O foco no público jovem fez com que a marca brincasse bastante e dotasse o interior de muita tecnologia. O tal do infotainment, ou entretenimento a bordo, começa nas linhas do painel ousado. Além de instrumentos analógicos e digitais de série na versão Rallye, há uma tela de 8,4 polegadas que traz de tudo: áudio, vídeo, navegação, controle de ar-condicionado, Bluetooth... tudo comandado por toques na tela.

Os bancos são no melhor estilo R/T (famosa versão dos Dodge), largos e envolventes, padrão americano. Caso desembarque por aqui, poderá sofrer mudanças sutis, assim como foram feitas no pequeno Fiat 500 quando invadiu os Estados Unidos com bancos mais largos, repetidores do pisca nos para-lamas e mais porta-copos.

A calibração de suspensão também lembra uma versão mais quente, como a R/T: McPherson na dianteira e independente na traseira, com braços múltiplos, faz com que o três-volumes fique firme no chão. No modelo avaliado, o conjunto rodas e pneus era de 17 polegadas, com pneus 225/45 e mostrou o típico temperamento de um Alfa Romeo, afinal a plataforma do Dart é a mesma do Giulietta, hatch consagrado na Europa. Porém, há uma diferença na distância entre-eixos, aumentada para 2,70 m para mais espaço interno e ainda mais estabilidade. Entre os opcionais, estão rodas aro 18” (ao todo são seis modelos diferentes para serem escolhidos), 14 cores de carroceria e cinco versões de acabamento (SE, SXT, Rallye, Limited e a esportiva R/T).
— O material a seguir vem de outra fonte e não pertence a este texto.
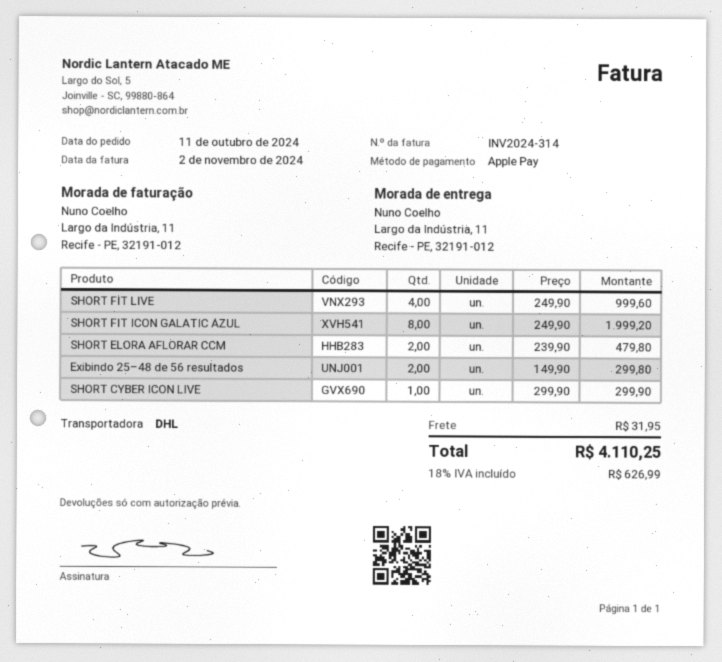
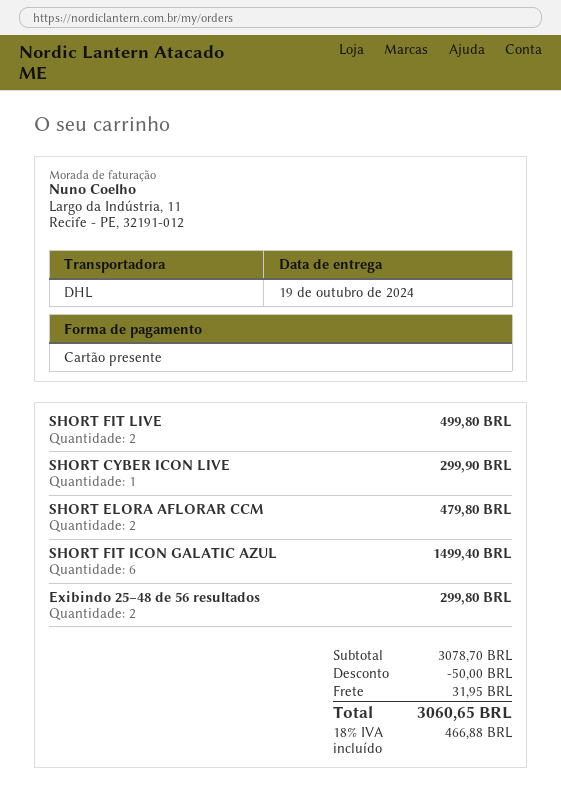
payment method: Apple Pay -> gift card
SHORT FIT LIVE: 4 for 999.60 -> 2 for 499.80
SHORT FIT ICON GALATIC AZUL: 8 for 1999.20 -> 6 for 1499.40
discount: none -> 50.00
tax: 18% = 626.99 -> 18% = 466.88
total: 4110.25 -> 3060.65

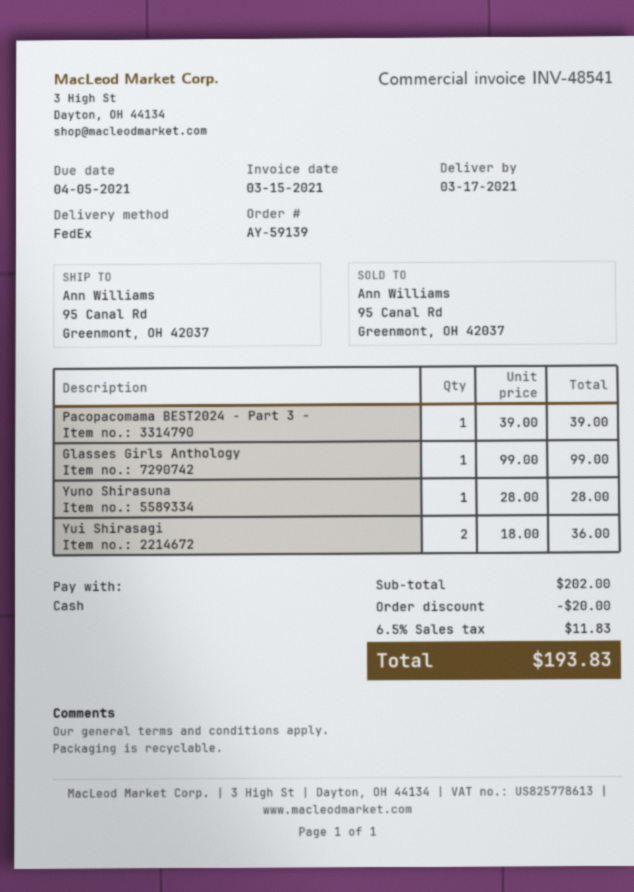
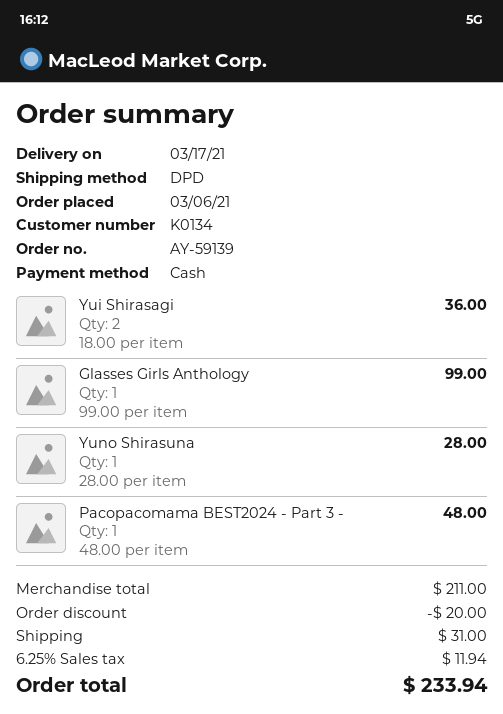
shipping method: FedEx -> DPD
Pacopacomama BEST2024 - Part 3 -: 1 x 39.00 = 39.00 -> 1 x 48.00 = 48.00
subtotal: 202.00 -> 211.00
shipping: none -> 31.00
tax: 6.5% = 11.83 -> 6.25% = 11.94
total: 193.83 -> 233.94

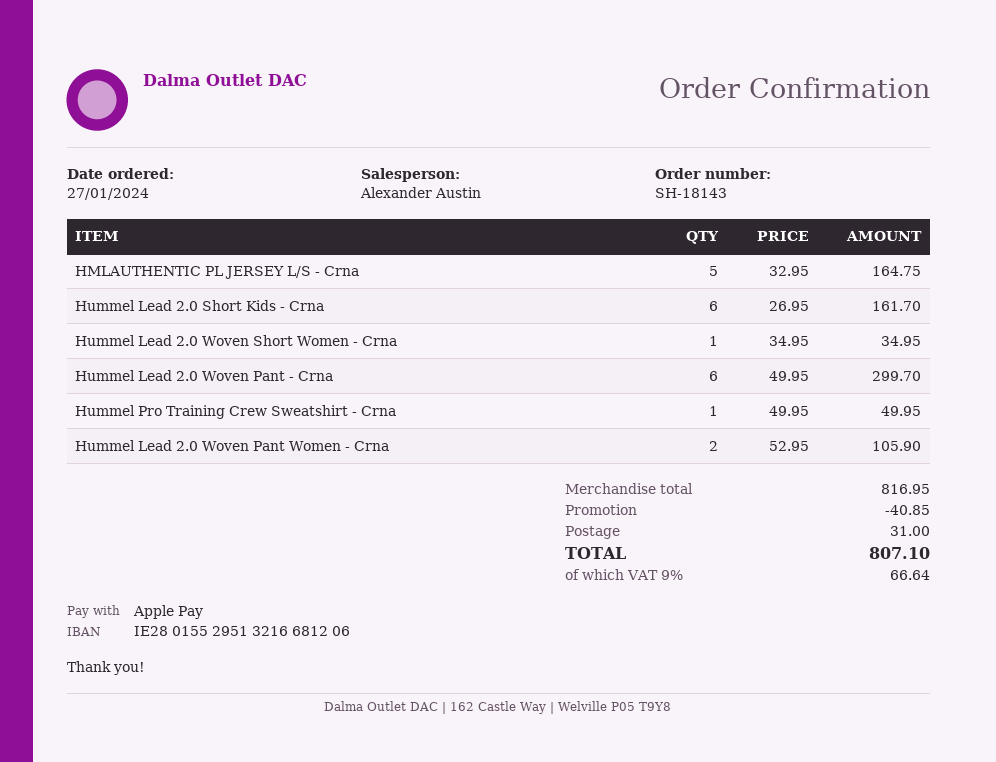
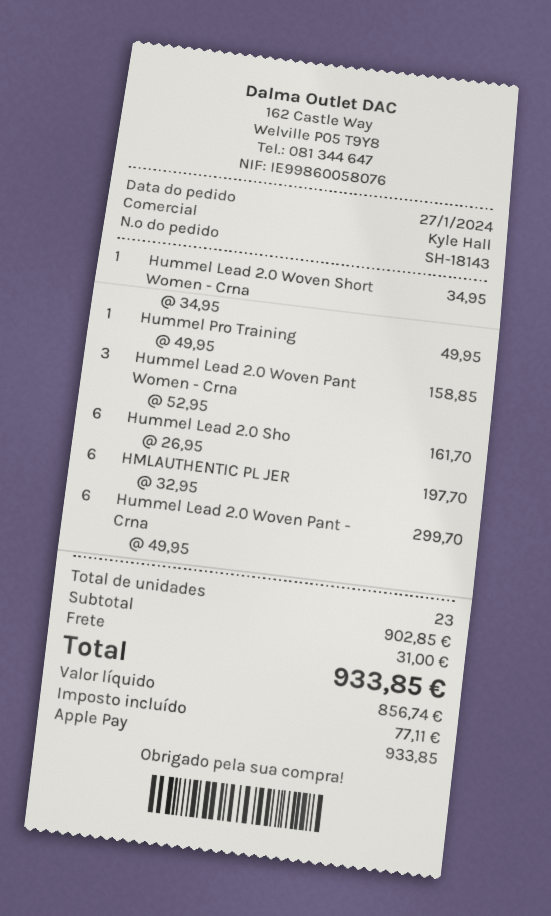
sales rep: Alexander Austin -> Kyle Hall
HMLAUTHENTIC PL JERSEY L/S - Crna: 5 x 32.95 = 164.75 -> 6 x 32.95 = 197.70
Hummel Lead 2.0 Woven Pant Women - Crna: 2 x 52.95 = 105.90 -> 3 x 52.95 = 158.85
subtotal: 816.95 -> 902.85
discount: 40.85 -> none
tax: 66.64 -> 77.11
total: 807.10 -> 933.85

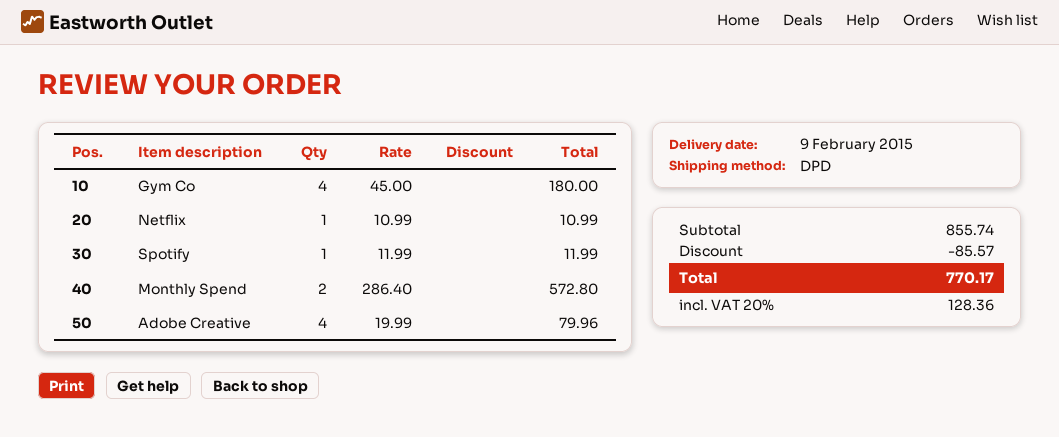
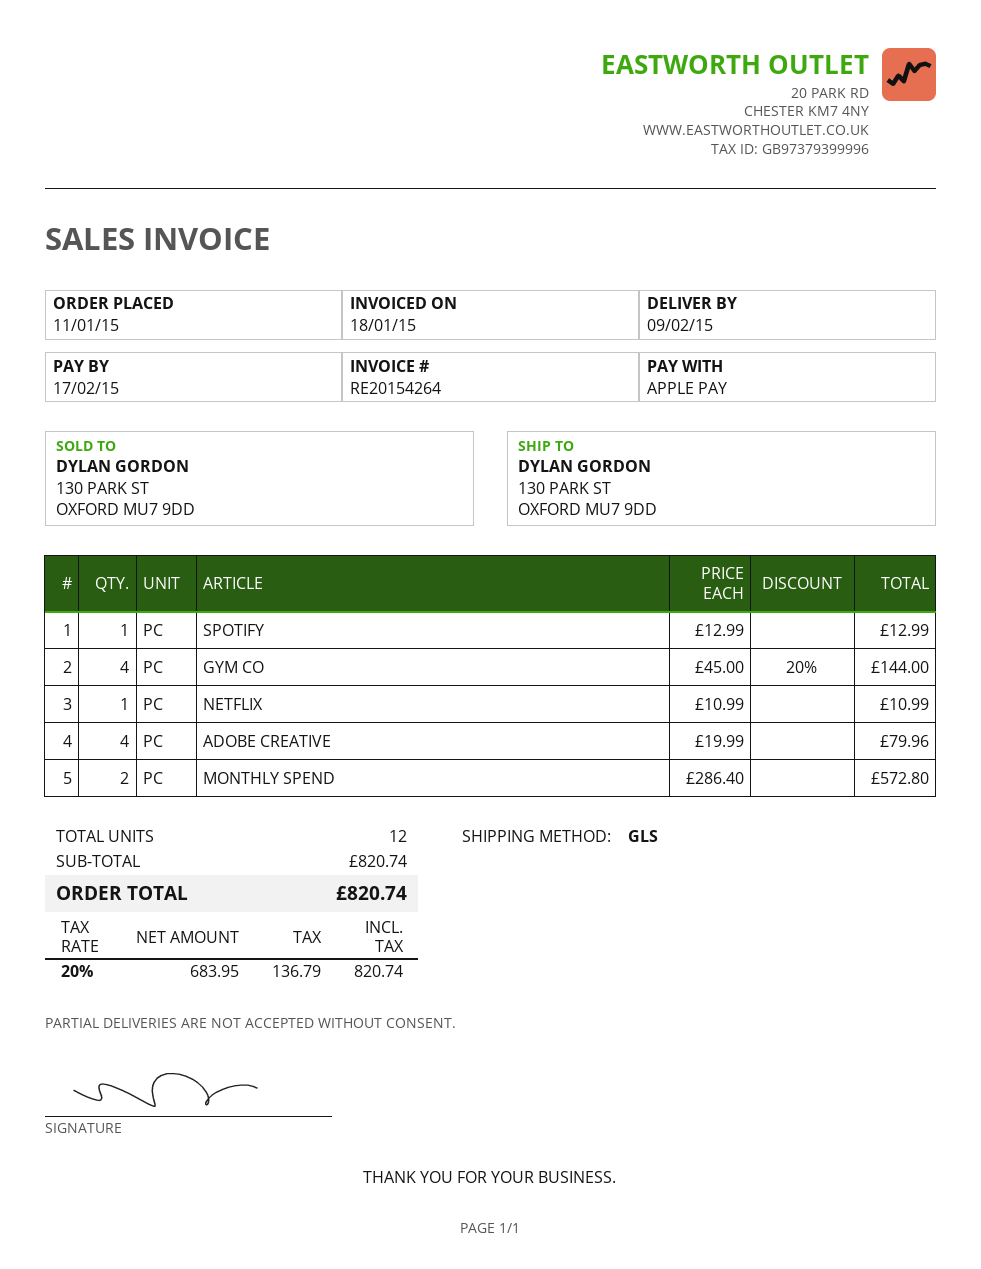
shipping method: DPD -> GLS
Gym Co: 4 x 45.00 = 180.00 -> 4 x 45.00 - 20% = 144.00
Spotify: 1 x 11.99 = 11.99 -> 1 x 12.99 = 12.99
subtotal: 855.74 -> 820.74
discount: 85.57 -> none
tax: 20% = 128.36 -> 20% = 136.79
total: 770.17 -> 820.74

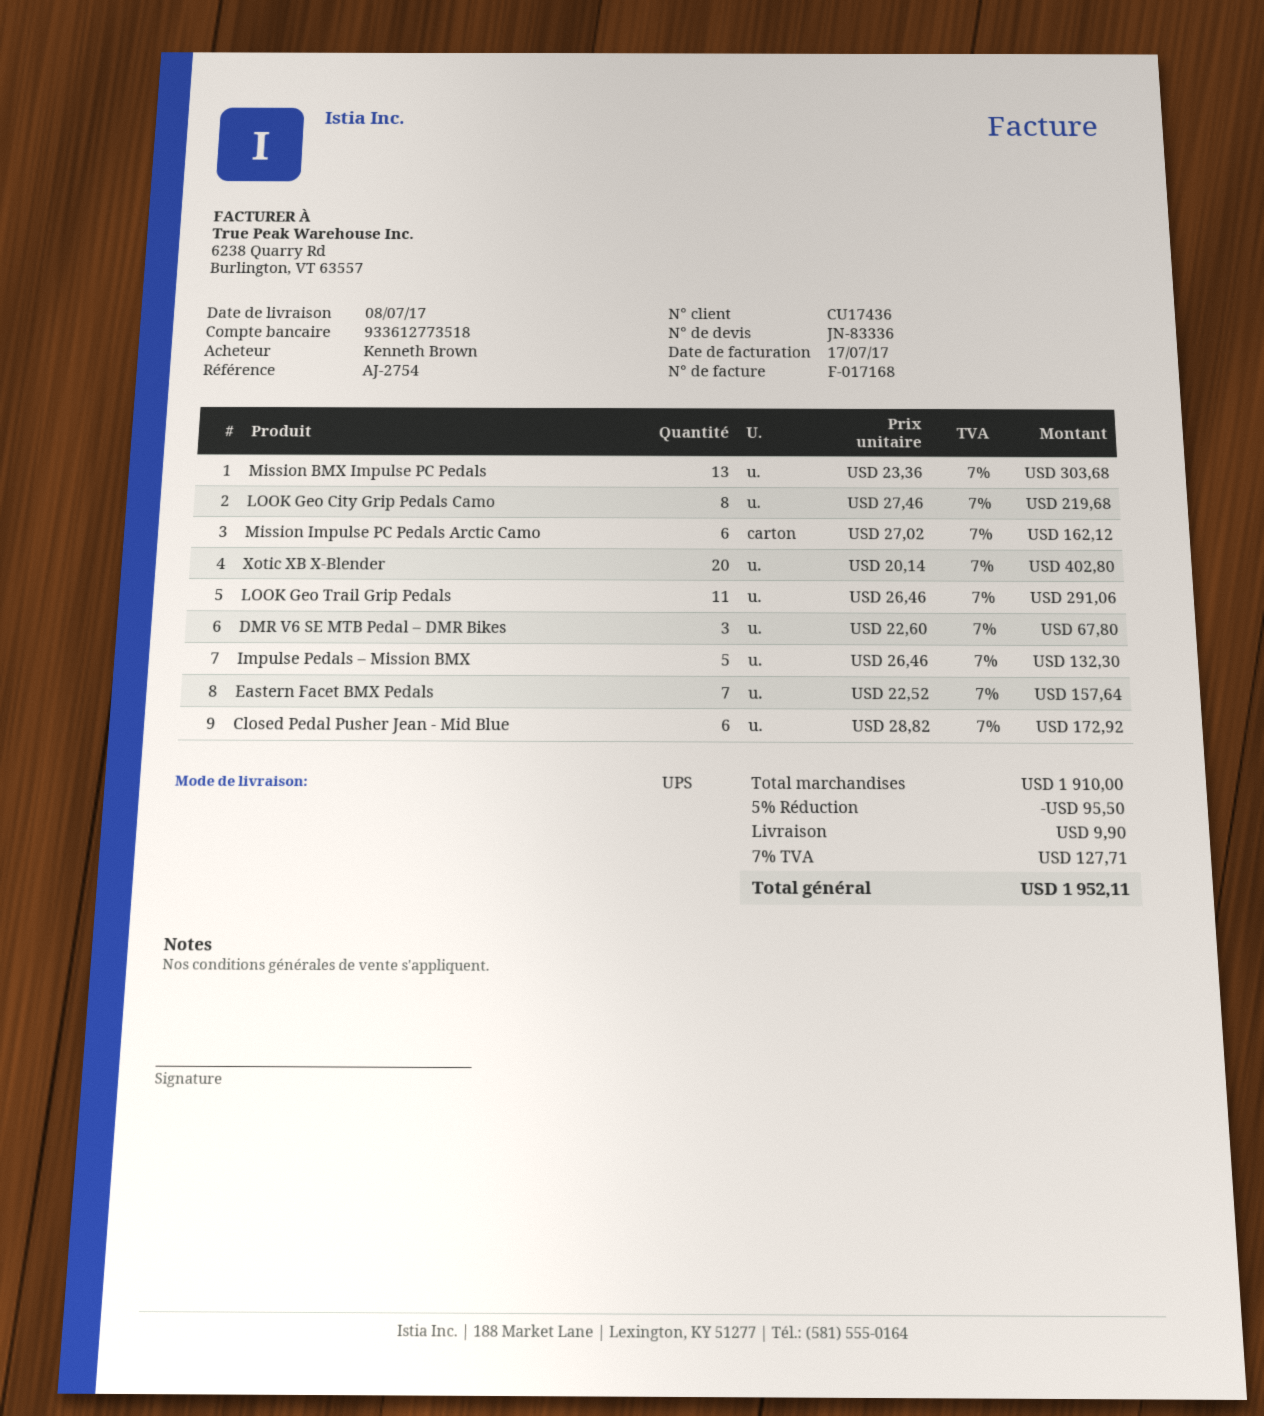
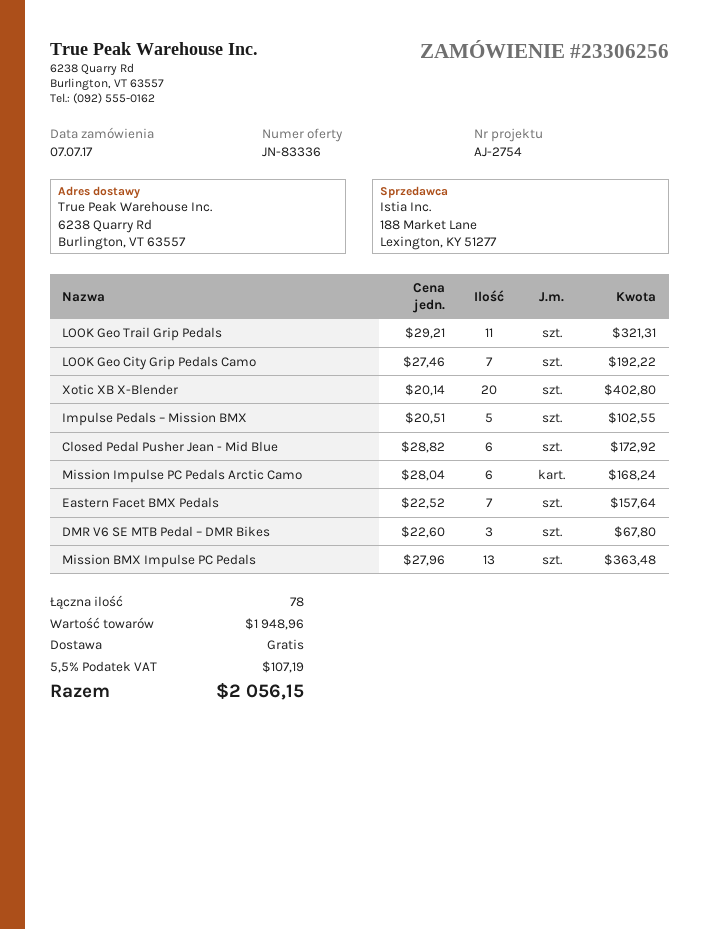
Mission BMX Impulse PC Pedals: 13 x 23.36 = 303.68 -> 13 x 27.96 = 363.48
LOOK Geo City Grip Pedals Camo: 8 x 27.46 = 219.68 -> 7 x 27.46 = 192.22
Mission Impulse PC Pedals Arctic Camo: 6 x 27.02 = 162.12 -> 6 x 28.04 = 168.24
LOOK Geo Trail Grip Pedals: 11 x 26.46 = 291.06 -> 11 x 29.21 = 321.31
Impulse Pedals – Mission BMX: 5 x 26.46 = 132.30 -> 5 x 20.51 = 102.55
subtotal: 1910.00 -> 1948.96
discount: 5% = 95.50 -> none
shipping: 9.90 -> 0.00
tax: 7% = 127.71 -> 5.5% = 107.19
total: 1952.11 -> 2056.15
Por ora, nos Estados Unidos, os preços do novo Dodge Dart começam com a versão SE em US$ 16.790 (cerca de R$ 32.500 sem qualquer taxa, imposto ou tropicalização). A versão mais cara (a R/T com motor 2.4) se inicia em US$ 22.495 (R$ 43.500).

Ainda é cedo para se ter noção, mas até o primeiro contato com o carro em solo brasileiro, durante o nosso salão em outubro, já saberemos se o pequeno dardo vai seguir voando baixo, longe e com precisão.